A friend of mine, Larry Taunton, President of Fixed Point Foundation, wrote an article for USA Today on Richard Dawkins that I really enjoyed. His article was entitled, “The atheist who tried to steal Christmas”. This past Christmas Richard Dawkins was on the evangelism circuit again with a new 271-page book for young people entitled The Magic of Reality. His book is an attempt to show children that all religions are absolutely absurd fairytales.
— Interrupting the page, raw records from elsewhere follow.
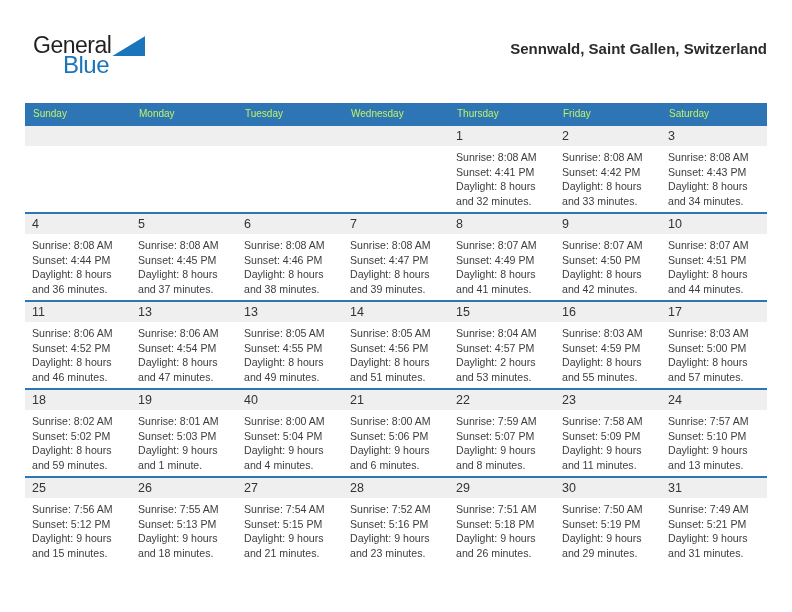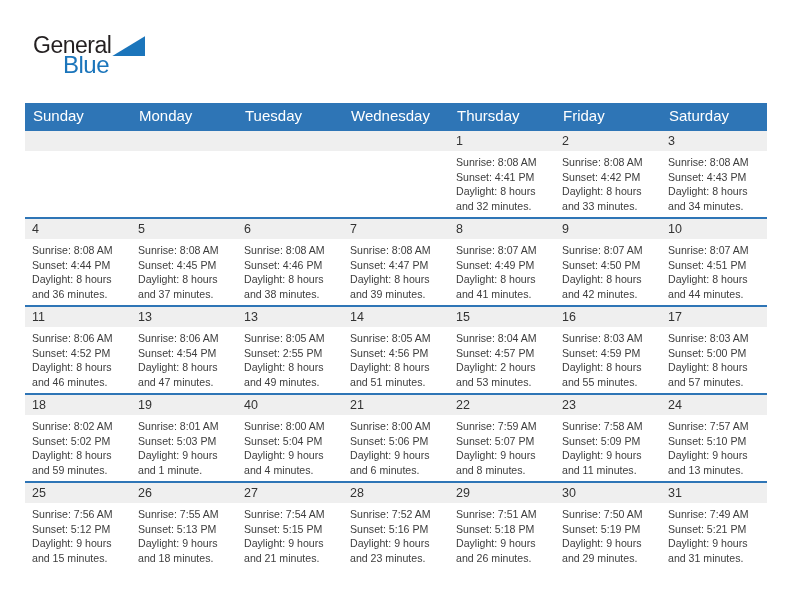--- a/index.html
+++ b/index.html
@@ -79,6 +79,7 @@
       <div class="logo-blue">Blue</div>
     </div>
     <div class="title-block">
+      <h2 class="page-subtitle">Sennwald, Saint Gallen, Switzerland</h2>
     </div>
   </div>
 

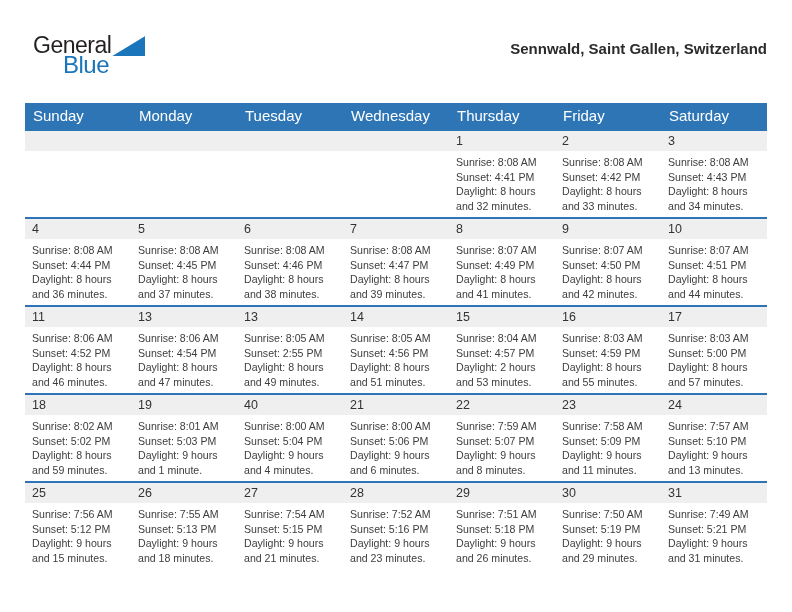--- a/index.html
+++ b/index.html
@@ -50,8 +50,8 @@
     width:742px;margin:0 25px;border-collapse:collapse;table-layout:fixed;
   }
   thead th{
-    background:var(--accent);color:#ffffff;font-weight:normal;
-    font-size:15px;text-align:left;padding:4px 0 5px 8px;height:22px;
+    background:var(--accent);color:#bef264;font-weight:normal;
+    font-size:10px;text-align:left;padding:4px 0 5px 8px;height:22px;
   }
   tbody td{
     vertical-align:top;border-top:2px solid var(--accent);

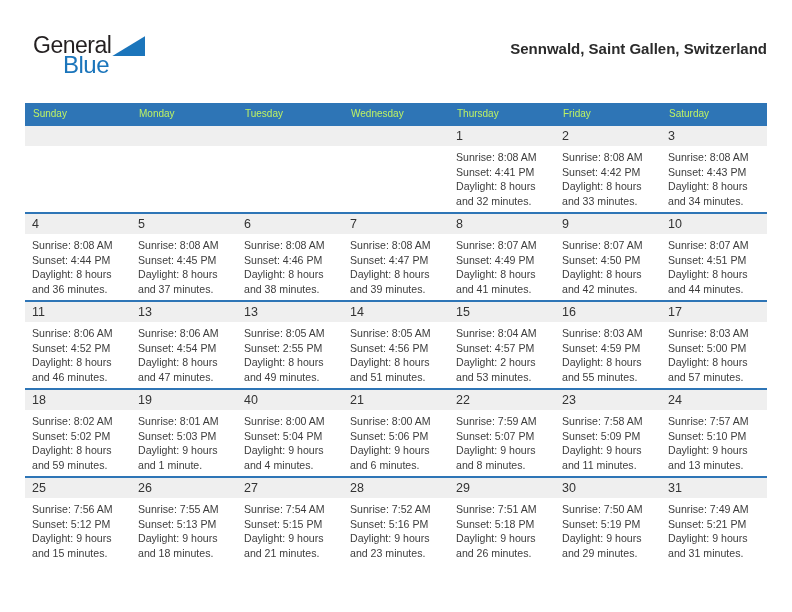--- a/index.html
+++ b/index.html
@@ -253,7 +253,7 @@
     </div>
     <div class="day-details">
       <div>Sunrise: 8:05 AM</div>
-      <div>Sunset: 2:55 PM</div>
+      <div>Sunset: 4:55 PM</div>
       <div>Daylight: 8 hours and 49 minutes.</div>
     </div>
   </td>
The article explains that Richard Dawkins makes several fundamental errors. He lumps all religions into one category and describes all of them as “potentially dangerous” and “must be opposed.” After all, whether you believe in Jesus Christ, Santa Claus, Mohammed, Allah, or the Tooth Fairy, any and all of these “fictional people” are products of a “mental virus,” according to Dawkins.

I love what Larry states in one paragraph that I will quote here:

Factual errors aside, the irony of Dawkins crusading is that he is crusading at all. In so doing, he has unwittingly mimicked the Christian missionary and evangelistic efforts that he so hates. Many readers will no doubt recall his campaign to plaster the sides of London buses with the message: “There’s probably no God. Now stop worrying and enjoy your life.” The clear purpose of that initiative and many others is to convert the unenlightened. Indeed, Dawkins is an atheist evangelist, preaching his faith with the fervor of an Old Testament prophet. He portrays himself as a kind of Liberator, freeing the world from its bondage to religion while building his own megachurch of unbelief.

This article reminds me of a blog I wrote recently called “The ‘Thinking’ Atheist” as a response to an atheist who asked the question: Are we wasting our time debating with Christians? I reminded the atheist in that blog that yes, you are absolutely wasting your time because in the atheist worldview there is no right and there is no wrong and nothing you do or say matters at all. I find any atheist that argues or proselytizes to be a glaring contradiction of his/her own worldview.